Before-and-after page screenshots
******
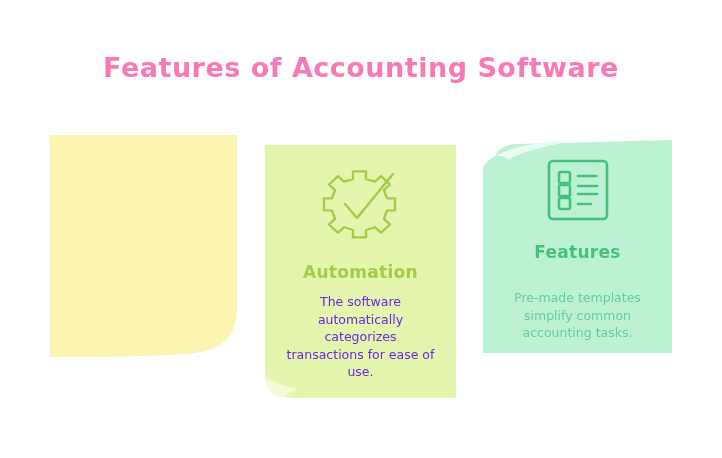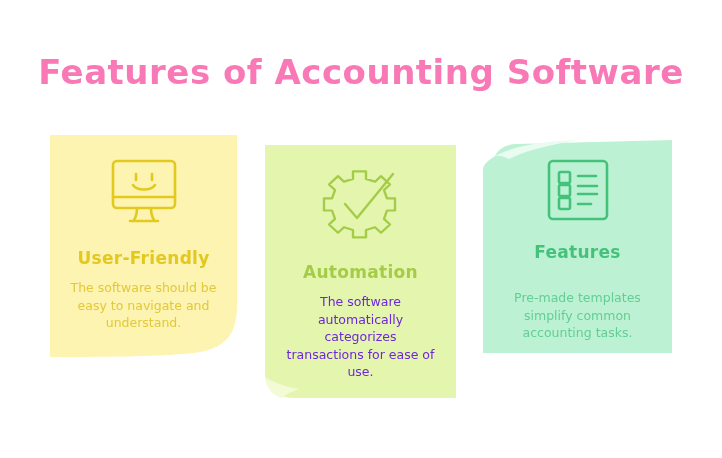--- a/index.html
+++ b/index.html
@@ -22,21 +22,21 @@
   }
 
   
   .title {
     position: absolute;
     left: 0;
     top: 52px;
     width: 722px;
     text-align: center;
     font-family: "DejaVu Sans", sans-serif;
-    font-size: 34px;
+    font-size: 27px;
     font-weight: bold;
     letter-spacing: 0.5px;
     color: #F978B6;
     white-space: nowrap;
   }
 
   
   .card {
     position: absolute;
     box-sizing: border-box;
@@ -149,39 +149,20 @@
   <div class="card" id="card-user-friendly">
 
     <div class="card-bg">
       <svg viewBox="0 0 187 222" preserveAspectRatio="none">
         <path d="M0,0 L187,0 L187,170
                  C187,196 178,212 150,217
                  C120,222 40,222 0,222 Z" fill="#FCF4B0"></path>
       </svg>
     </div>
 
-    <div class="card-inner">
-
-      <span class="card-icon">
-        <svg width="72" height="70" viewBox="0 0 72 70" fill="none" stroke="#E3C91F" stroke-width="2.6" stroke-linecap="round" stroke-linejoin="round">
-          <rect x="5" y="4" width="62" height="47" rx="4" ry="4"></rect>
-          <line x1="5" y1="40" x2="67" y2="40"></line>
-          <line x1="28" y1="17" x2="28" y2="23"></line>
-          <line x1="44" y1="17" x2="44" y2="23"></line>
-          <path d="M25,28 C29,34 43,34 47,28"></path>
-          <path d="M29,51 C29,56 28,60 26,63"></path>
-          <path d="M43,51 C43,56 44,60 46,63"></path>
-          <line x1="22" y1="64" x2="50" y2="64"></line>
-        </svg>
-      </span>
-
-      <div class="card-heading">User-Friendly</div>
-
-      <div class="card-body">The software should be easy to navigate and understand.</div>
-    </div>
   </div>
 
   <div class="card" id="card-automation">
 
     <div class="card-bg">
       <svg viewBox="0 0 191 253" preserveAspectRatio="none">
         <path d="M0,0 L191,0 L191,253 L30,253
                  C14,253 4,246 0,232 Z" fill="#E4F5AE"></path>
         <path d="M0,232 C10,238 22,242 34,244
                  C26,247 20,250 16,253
******
What this task involves -> Would you copy out every entry above word for word, without the pictures?

Solution for this task ->
--- a/index.html
+++ b/index.html
@@ -22,21 +22,21 @@
   }
 
   
   .title {
     position: absolute;
     left: 0;
     top: 52px;
     width: 722px;
     text-align: center;
     font-family: "DejaVu Sans", sans-serif;
-    font-size: 34px;
+    font-size: 27px;
     font-weight: bold;
     letter-spacing: 0.5px;
     color: #F978B6;
     white-space: nowrap;
   }
 
   
   .card {
     position: absolute;
     box-sizing: border-box;
@@ -149,39 +149,20 @@
   <div class="card" id="card-user-friendly">
 
     <div class="card-bg">
       <svg viewBox="0 0 187 222" preserveAspectRatio="none">
         <path d="M0,0 L187,0 L187,170
                  C187,196 178,212 150,217
                  C120,222 40,222 0,222 Z" fill="#FCF4B0"></path>
       </svg>
     </div>
 
-    <div class="card-inner">
-
-      <span class="card-icon">
-        <svg width="72" height="70" viewBox="0 0 72 70" fill="none" stroke="#E3C91F" stroke-width="2.6" stroke-linecap="round" stroke-linejoin="round">
-          <rect x="5" y="4" width="62" height="47" rx="4" ry="4"></rect>
-          <line x1="5" y1="40" x2="67" y2="40"></line>
-          <line x1="28" y1="17" x2="28" y2="23"></line>
-          <line x1="44" y1="17" x2="44" y2="23"></line>
-          <path d="M25,28 C29,34 43,34 47,28"></path>
-          <path d="M29,51 C29,56 28,60 26,63"></path>
-          <path d="M43,51 C43,56 44,60 46,63"></path>
-          <line x1="22" y1="64" x2="50" y2="64"></line>
-        </svg>
-      </span>
-
-      <div class="card-heading">User-Friendly</div>
-
-      <div class="card-body">The software should be easy to navigate and understand.</div>
-    </div>
   </div>
 
   <div class="card" id="card-automation">
 
     <div class="card-bg">
       <svg viewBox="0 0 191 253" preserveAspectRatio="none">
         <path d="M0,0 L191,0 L191,253 L30,253
                  C14,253 4,246 0,232 Z" fill="#E4F5AE"></path>
         <path d="M0,232 C10,238 22,242 34,244
                  C26,247 20,250 16,253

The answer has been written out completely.